═════ DATA RECORDS

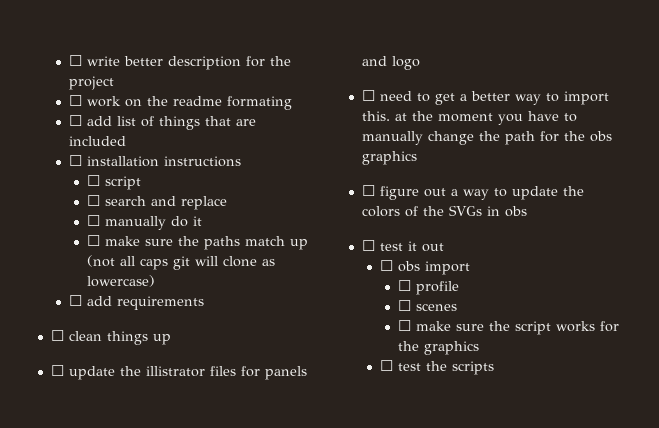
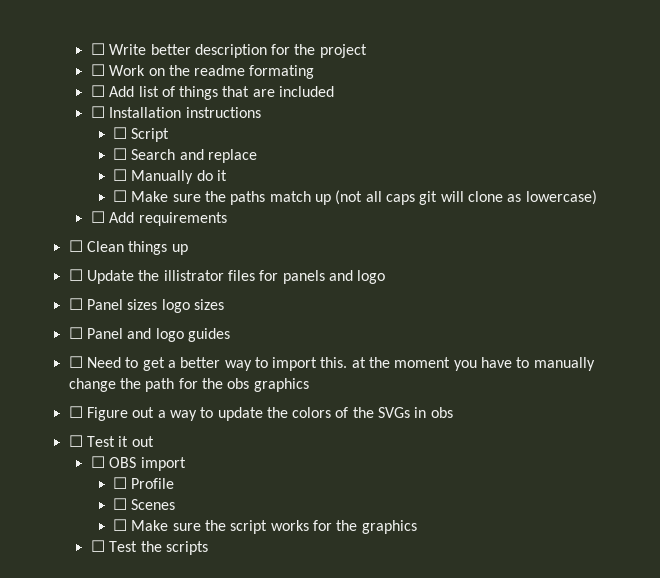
[68,55,120,66] ☐ write -> [90,43,147,55] ☐ Write
[86,96,121,107] work -> [109,65,146,76] Work
[86,116,112,126] add -> [109,86,135,97] Add
[86,156,159,167] installation -> [109,107,182,118] Installation
[104,176,141,190] [86,195,146,206] script // ☐ search -> [131,128,170,142] [113,148,176,160] Script // ☐ Search
[104,216,166,230] manually -> [131,170,194,184] Manually
[104,236,140,246] make -> [131,191,169,202] Make
[86,296,112,306] add -> [109,212,135,223] Add
[68,331,102,341] clean -> [86,241,124,252] Clean
[68,366,115,380] update -> [86,270,134,284] Update
[379,91,412,101] need -> [86,299,224,313] [68,327,230,342] [68,356,121,368] Panel sizes logo sizes // ☐ Panel and logo guides // ☐ Need
[379,186,419,200] figure -> [86,407,128,421] Figure
[379,243,403,251] test -> [86,436,115,447] Test
[397,261,420,272] obs -> [109,457,137,468] OBS
[415,281,459,295] [397,300,457,311] [397,320,451,331] profile // ☐ scenes // ☐ make -> [131,478,175,489] [113,498,176,510] [113,519,169,531] Profile // ☐ Scenes // ☐ Make
[397,363,421,371] test -> [109,541,138,552] Test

══════════

Images aside, return each entry above precisely as it stands.

[68,55,120,66] ☐ write -> [90,43,147,55] ☐ Write
[86,96,121,107] work -> [109,65,146,76] Work
[86,116,112,126] add -> [109,86,135,97] Add
[86,156,159,167] installation -> [109,107,182,118] Installation
[104,176,141,190] [86,195,146,206] script // ☐ search -> [131,128,170,142] [113,148,176,160] Script // ☐ Search
[104,216,166,230] manually -> [131,170,194,184] Manually
[104,236,140,246] make -> [131,191,169,202] Make
[86,296,112,306] add -> [109,212,135,223] Add
[68,331,102,341] clean -> [86,241,124,252] Clean
[68,366,115,380] update -> [86,270,134,284] Update
[379,91,412,101] need -> [86,299,224,313] [68,327,230,342] [68,356,121,368] Panel sizes logo sizes // ☐ Panel and logo guides // ☐ Need
[379,186,419,200] figure -> [86,407,128,421] Figure
[379,243,403,251] test -> [86,436,115,447] Test
[397,261,420,272] obs -> [109,457,137,468] OBS
[415,281,459,295] [397,300,457,311] [397,320,451,331] profile // ☐ scenes // ☐ make -> [131,478,175,489] [113,498,176,510] [113,519,169,531] Profile // ☐ Scenes // ☐ Make
[397,363,421,371] test -> [109,541,138,552] Test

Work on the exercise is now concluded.